The Creation of the Cosmos
Sidebar to: Architecture of Infinity
Many of the Egyptian temple’s cult rituals were designed to protect the sun-god Re as he made his daily voyage across the sky and through the perilous underworld. This ritual incantation—taken from a fourth-century B.C. papyrus found at the temple of Karnak, in Luxor— descibes Re’s initial conception of the universe and his ongoing struggles against the forces of chaos (embodied here in the form of a mighty serpent named Apophis). Temple priests would recite this incantation four times a day, in an effort to “curse’ Apophis and ensure the safe return of Re each morning; the All-lord said, after he had come into being:
“I am he who came into being as Khepri [the morning sun god]. When I had come into being, being came into being, and all beings came into being after I had come into being.
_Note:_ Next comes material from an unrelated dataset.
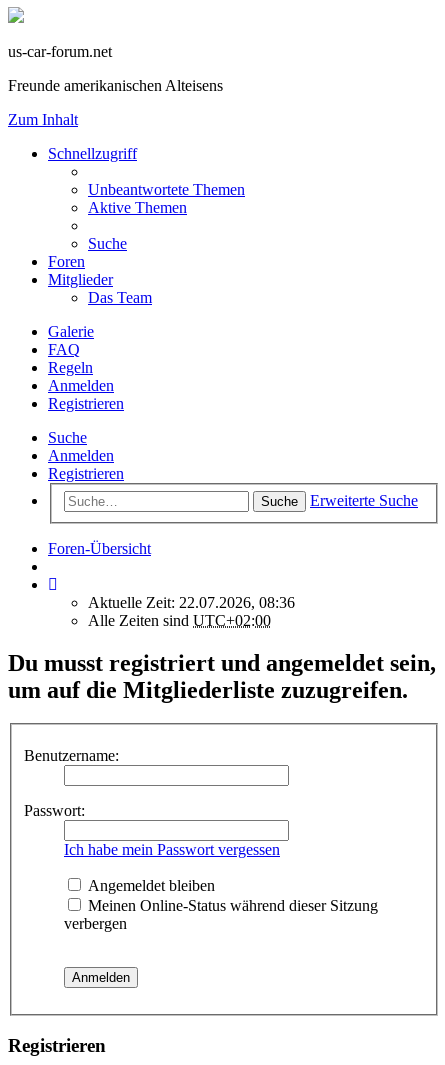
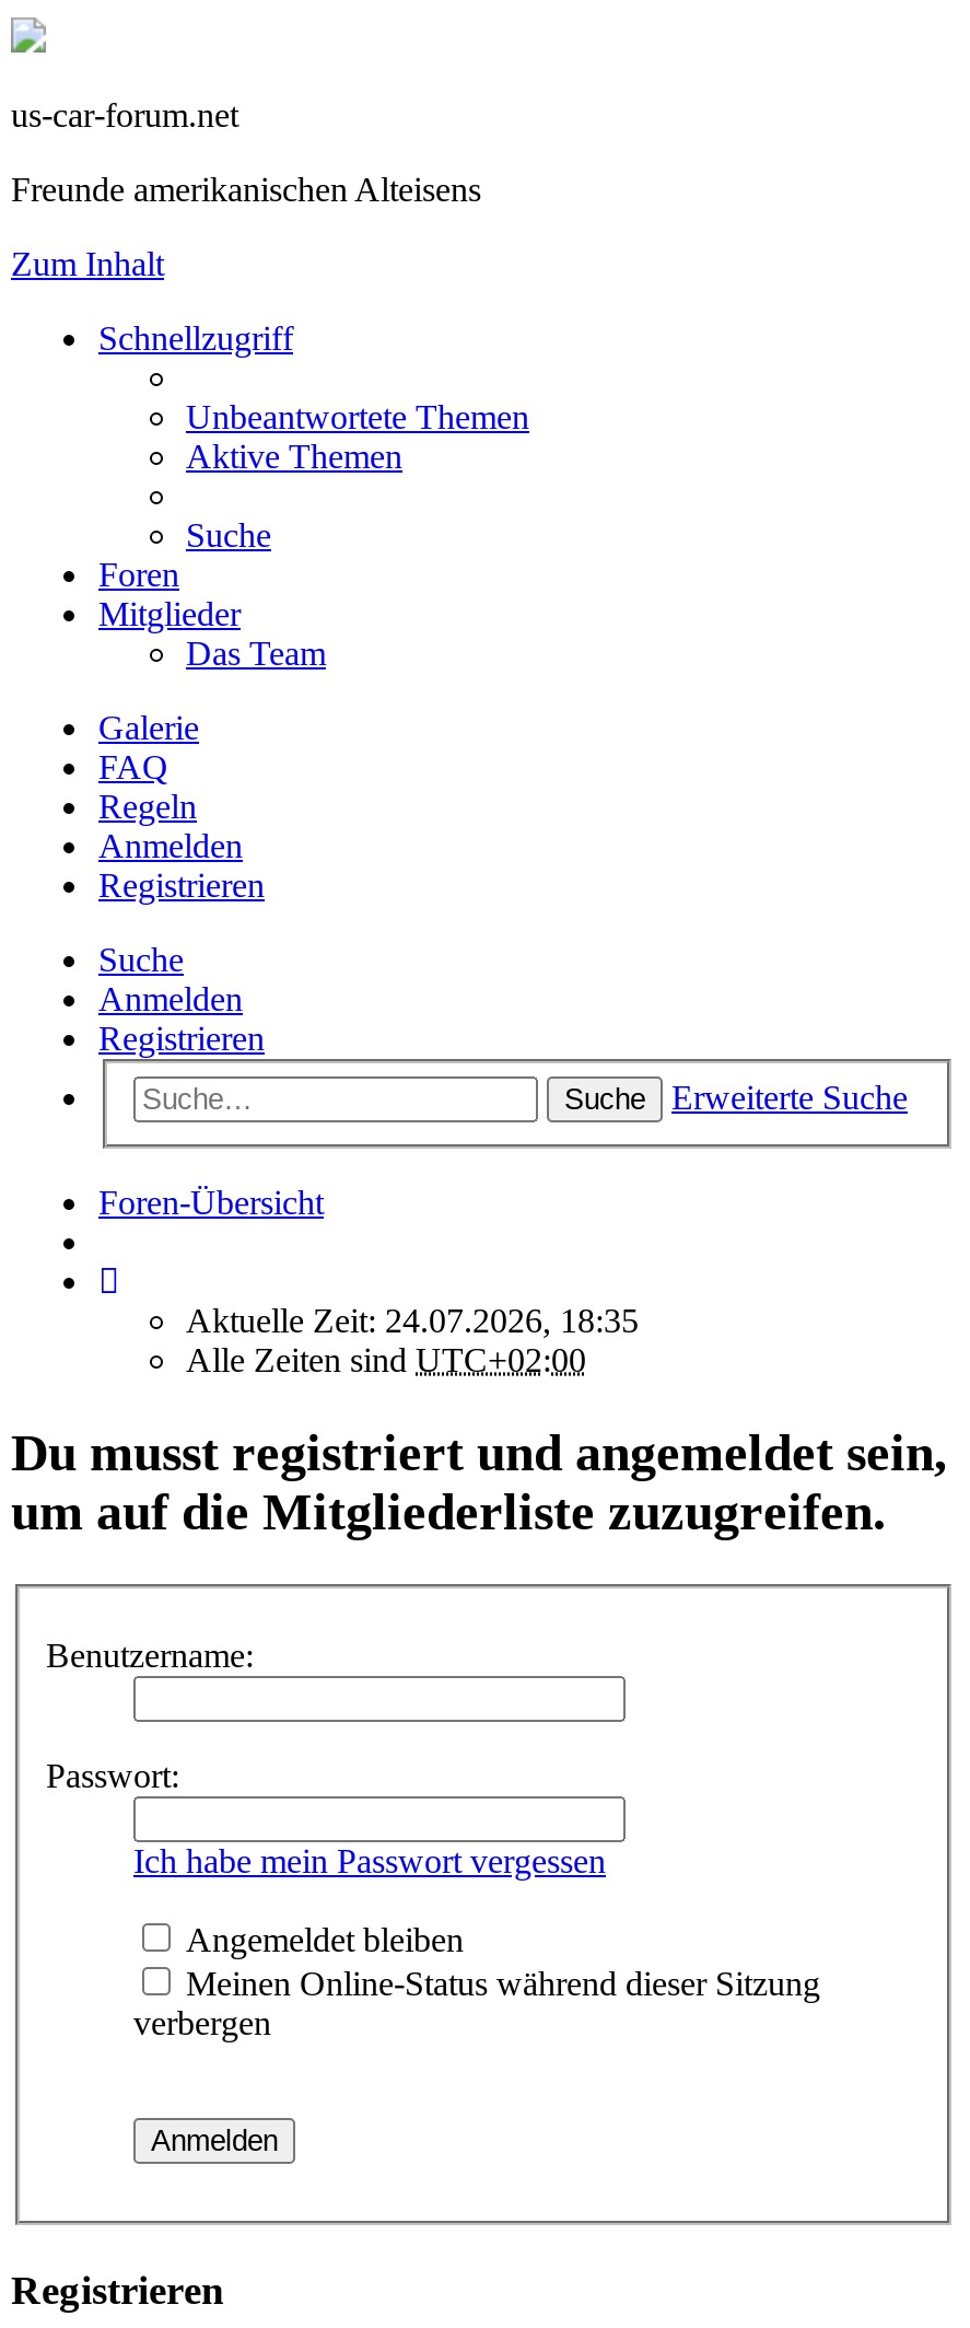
[88,594,295,611] Aktuelle Zeit: 22.07.2026, 08:36 -> [186,1301,639,1338] Aktuelle Zeit: 24.07.2026, 18:35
Many were the beings that came forth from my mouth, before heaven came into being and, before the ground and creeping things had been created in this place. I put together (some) of them in Nun [chaos] as weary ones, before I could find a place in which I might stand. It (seemed) advantageous to me in my heart; I planned with my face; and I made (in concept) every form when I was alone, before I had spat out what was Shu [god of air], before I had sputtered out what was Tefnut [goddest of moisture], and before (any) other had come into being who could act with me.